TRY IT: Starting at the line that contains "[78,405,129,421] ：すべ -> [135,584,155,603] 全", repeat each line exactly until the records end, keeping both the first and the last.

INFORMATION SHOWN:
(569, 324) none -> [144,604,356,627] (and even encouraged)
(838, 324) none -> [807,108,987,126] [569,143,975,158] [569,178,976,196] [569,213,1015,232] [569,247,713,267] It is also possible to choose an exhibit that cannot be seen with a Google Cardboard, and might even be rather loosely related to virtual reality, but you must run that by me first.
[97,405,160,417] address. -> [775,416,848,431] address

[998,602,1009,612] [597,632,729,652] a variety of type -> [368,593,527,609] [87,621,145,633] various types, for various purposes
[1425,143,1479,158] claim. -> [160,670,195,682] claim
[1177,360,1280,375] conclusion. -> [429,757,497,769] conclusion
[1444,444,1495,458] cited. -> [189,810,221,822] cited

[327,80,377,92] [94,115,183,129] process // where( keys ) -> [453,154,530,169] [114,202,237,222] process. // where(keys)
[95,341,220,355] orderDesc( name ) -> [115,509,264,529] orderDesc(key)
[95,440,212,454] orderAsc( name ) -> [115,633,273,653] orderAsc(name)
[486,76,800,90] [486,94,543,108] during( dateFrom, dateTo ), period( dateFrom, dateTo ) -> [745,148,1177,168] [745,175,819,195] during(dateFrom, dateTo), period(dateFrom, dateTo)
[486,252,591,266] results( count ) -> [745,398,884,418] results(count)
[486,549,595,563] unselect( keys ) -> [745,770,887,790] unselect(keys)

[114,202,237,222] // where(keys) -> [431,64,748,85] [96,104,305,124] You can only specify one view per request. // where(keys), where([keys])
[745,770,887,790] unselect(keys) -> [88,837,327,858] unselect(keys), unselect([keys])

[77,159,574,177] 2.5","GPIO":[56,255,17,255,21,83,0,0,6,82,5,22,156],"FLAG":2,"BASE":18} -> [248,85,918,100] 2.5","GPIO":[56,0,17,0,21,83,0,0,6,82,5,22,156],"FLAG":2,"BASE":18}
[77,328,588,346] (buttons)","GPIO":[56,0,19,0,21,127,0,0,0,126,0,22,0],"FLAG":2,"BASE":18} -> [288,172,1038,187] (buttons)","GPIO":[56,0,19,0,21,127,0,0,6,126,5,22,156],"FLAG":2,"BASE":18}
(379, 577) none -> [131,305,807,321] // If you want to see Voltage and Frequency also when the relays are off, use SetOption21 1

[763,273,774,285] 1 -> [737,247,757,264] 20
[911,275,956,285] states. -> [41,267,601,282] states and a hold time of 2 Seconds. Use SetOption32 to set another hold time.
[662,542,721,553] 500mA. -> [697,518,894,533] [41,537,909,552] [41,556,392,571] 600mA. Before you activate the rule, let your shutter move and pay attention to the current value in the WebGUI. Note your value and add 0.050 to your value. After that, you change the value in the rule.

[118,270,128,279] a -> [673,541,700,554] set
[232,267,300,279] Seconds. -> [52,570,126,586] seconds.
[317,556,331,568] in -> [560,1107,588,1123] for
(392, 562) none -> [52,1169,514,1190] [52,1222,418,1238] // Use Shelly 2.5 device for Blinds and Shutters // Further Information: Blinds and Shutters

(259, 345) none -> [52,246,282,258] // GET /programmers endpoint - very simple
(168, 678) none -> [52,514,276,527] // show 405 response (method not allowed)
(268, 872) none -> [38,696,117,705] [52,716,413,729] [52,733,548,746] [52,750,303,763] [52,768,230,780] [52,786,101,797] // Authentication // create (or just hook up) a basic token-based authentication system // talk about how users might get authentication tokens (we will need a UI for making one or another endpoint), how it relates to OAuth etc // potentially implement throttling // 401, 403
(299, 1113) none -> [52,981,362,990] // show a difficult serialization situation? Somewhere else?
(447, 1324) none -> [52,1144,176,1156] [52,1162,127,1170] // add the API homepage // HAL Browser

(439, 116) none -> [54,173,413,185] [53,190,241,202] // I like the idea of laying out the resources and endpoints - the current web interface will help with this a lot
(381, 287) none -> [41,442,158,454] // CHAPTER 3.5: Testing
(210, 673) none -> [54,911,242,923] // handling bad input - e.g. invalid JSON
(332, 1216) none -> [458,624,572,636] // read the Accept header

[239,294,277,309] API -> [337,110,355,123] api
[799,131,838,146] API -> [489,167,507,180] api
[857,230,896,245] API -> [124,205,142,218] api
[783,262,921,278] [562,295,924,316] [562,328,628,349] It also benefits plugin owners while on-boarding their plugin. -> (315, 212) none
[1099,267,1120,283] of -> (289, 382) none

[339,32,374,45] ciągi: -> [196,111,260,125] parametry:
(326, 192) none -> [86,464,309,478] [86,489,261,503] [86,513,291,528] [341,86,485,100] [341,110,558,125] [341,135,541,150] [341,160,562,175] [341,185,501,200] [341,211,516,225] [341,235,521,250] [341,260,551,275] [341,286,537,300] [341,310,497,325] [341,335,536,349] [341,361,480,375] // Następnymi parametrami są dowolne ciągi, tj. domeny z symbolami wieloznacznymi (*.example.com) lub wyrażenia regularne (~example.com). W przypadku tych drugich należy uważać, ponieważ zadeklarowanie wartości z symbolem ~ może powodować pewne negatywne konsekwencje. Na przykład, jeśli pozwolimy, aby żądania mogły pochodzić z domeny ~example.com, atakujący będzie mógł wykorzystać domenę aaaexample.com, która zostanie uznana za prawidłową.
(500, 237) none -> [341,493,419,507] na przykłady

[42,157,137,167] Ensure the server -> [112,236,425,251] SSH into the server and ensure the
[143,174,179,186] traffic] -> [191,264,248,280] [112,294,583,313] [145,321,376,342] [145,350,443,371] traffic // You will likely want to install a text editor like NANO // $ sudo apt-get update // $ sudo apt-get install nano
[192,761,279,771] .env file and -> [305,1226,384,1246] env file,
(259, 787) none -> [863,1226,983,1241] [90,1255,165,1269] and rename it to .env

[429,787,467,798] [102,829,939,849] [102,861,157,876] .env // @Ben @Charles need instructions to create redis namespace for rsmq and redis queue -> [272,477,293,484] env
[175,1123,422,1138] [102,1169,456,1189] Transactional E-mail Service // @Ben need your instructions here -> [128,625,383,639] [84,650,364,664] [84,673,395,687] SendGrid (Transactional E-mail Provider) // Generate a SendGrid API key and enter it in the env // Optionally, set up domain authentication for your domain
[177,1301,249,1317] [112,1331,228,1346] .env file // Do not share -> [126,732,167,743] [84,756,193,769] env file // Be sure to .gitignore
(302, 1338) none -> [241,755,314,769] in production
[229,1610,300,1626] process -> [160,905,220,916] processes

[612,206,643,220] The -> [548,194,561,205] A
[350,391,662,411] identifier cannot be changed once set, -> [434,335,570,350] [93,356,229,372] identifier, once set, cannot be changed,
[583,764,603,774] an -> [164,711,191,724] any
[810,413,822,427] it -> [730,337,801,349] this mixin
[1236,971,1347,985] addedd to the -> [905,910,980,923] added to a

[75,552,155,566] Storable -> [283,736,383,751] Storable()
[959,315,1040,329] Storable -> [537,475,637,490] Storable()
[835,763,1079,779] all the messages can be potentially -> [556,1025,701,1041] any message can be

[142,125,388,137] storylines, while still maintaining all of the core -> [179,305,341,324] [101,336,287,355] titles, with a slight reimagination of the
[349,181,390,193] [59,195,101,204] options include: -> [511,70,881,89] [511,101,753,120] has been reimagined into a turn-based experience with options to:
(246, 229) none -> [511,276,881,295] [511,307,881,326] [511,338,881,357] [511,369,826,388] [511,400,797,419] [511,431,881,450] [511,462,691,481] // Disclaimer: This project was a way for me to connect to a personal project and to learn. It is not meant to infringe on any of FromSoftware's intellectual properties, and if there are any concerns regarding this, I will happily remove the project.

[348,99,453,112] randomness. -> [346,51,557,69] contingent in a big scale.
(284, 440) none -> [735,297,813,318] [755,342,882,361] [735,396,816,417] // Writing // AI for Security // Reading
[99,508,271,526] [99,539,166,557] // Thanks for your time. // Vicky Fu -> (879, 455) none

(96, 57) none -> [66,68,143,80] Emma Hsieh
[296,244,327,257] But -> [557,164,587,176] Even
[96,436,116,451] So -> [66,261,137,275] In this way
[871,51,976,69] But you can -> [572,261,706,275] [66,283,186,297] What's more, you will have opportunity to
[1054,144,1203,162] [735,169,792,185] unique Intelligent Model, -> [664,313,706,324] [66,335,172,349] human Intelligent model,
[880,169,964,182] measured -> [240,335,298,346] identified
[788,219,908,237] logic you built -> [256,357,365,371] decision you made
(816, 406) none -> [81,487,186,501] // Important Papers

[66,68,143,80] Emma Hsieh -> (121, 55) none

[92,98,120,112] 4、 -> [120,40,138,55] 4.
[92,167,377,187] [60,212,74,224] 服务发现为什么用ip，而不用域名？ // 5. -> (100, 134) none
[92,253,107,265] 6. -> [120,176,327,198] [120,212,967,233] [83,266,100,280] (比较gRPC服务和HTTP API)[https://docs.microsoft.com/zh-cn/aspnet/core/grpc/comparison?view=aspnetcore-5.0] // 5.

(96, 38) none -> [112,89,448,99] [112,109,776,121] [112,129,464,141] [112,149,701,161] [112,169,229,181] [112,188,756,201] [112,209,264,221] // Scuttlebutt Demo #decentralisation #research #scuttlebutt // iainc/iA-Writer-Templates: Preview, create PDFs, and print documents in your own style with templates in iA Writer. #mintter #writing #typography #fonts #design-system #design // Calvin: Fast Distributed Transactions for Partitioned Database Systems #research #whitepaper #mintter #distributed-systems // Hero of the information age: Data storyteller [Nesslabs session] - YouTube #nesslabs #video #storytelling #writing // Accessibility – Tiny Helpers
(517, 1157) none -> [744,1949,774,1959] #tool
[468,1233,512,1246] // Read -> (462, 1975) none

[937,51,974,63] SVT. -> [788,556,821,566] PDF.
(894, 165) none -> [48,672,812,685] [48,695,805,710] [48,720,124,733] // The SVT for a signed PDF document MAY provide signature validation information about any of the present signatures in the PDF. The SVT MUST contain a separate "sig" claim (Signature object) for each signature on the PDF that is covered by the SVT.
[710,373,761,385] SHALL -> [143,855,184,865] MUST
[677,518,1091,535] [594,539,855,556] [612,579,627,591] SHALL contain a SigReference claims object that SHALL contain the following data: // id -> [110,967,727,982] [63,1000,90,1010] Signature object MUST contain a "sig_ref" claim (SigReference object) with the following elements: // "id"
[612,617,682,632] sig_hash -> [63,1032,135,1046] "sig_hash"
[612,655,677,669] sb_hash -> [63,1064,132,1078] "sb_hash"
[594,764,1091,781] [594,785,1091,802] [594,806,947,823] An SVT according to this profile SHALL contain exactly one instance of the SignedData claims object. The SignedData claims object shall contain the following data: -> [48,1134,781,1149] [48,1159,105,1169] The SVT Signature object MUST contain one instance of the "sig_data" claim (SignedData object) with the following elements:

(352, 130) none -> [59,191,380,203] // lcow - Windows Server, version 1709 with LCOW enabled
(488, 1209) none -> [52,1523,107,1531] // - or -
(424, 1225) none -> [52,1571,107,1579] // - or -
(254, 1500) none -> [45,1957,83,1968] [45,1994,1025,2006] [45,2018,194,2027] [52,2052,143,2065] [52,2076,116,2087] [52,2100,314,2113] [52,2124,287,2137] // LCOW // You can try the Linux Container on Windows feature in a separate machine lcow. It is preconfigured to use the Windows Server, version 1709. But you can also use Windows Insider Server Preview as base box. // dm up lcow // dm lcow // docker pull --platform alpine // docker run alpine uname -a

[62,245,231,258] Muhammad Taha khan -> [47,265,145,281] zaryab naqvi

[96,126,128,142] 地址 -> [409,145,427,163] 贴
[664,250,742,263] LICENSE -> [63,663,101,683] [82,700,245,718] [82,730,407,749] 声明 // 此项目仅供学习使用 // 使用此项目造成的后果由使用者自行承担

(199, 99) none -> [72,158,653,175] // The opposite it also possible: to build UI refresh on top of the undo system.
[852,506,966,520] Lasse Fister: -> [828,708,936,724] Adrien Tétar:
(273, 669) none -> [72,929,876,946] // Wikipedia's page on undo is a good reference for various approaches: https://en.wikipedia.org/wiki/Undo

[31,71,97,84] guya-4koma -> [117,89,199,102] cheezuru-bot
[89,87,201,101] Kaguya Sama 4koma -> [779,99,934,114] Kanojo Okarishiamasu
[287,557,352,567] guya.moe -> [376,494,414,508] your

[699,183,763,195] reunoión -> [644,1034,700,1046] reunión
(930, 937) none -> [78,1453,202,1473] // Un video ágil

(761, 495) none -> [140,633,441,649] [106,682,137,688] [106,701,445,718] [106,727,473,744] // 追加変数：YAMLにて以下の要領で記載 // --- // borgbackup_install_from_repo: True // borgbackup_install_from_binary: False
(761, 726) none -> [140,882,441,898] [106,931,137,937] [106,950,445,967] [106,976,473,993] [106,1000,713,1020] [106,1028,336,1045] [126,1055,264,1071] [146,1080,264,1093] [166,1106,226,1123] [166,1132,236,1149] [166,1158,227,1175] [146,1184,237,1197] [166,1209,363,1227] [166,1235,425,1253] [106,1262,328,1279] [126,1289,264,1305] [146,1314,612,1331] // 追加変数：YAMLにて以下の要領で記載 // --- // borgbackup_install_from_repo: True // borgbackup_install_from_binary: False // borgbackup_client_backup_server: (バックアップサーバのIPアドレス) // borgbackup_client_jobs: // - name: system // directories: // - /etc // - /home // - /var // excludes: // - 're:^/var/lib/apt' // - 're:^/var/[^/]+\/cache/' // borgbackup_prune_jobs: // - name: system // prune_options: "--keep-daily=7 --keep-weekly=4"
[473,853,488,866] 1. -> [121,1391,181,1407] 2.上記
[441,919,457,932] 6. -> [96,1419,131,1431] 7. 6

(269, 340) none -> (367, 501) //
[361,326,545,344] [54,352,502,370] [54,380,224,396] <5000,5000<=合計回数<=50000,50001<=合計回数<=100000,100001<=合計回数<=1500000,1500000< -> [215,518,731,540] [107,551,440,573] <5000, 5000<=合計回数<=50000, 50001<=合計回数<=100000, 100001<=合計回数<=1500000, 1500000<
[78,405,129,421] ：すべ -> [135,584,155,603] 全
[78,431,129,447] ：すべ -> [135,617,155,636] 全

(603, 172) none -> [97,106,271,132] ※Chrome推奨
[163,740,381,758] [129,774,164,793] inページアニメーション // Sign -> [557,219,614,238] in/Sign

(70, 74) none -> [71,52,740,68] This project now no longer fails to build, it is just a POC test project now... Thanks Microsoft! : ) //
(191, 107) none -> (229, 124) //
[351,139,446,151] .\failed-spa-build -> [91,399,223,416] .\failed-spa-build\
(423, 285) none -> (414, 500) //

RESULT FOR THIS TASK:
[78,405,129,421] ：すべ -> [135,584,155,603] 全
[78,431,129,447] ：すべ -> [135,617,155,636] 全

(603, 172) none -> [97,106,271,132] ※Chrome推奨
[163,740,381,758] [129,774,164,793] inページアニメーション // Sign -> [557,219,614,238] in/Sign

(70, 74) none -> [71,52,740,68] This project now no longer fails to build, it is just a POC test project now... Thanks Microsoft! : ) //
(191, 107) none -> (229, 124) //
[351,139,446,151] .\failed-spa-build -> [91,399,223,416] .\failed-spa-build\
(423, 285) none -> (414, 500) //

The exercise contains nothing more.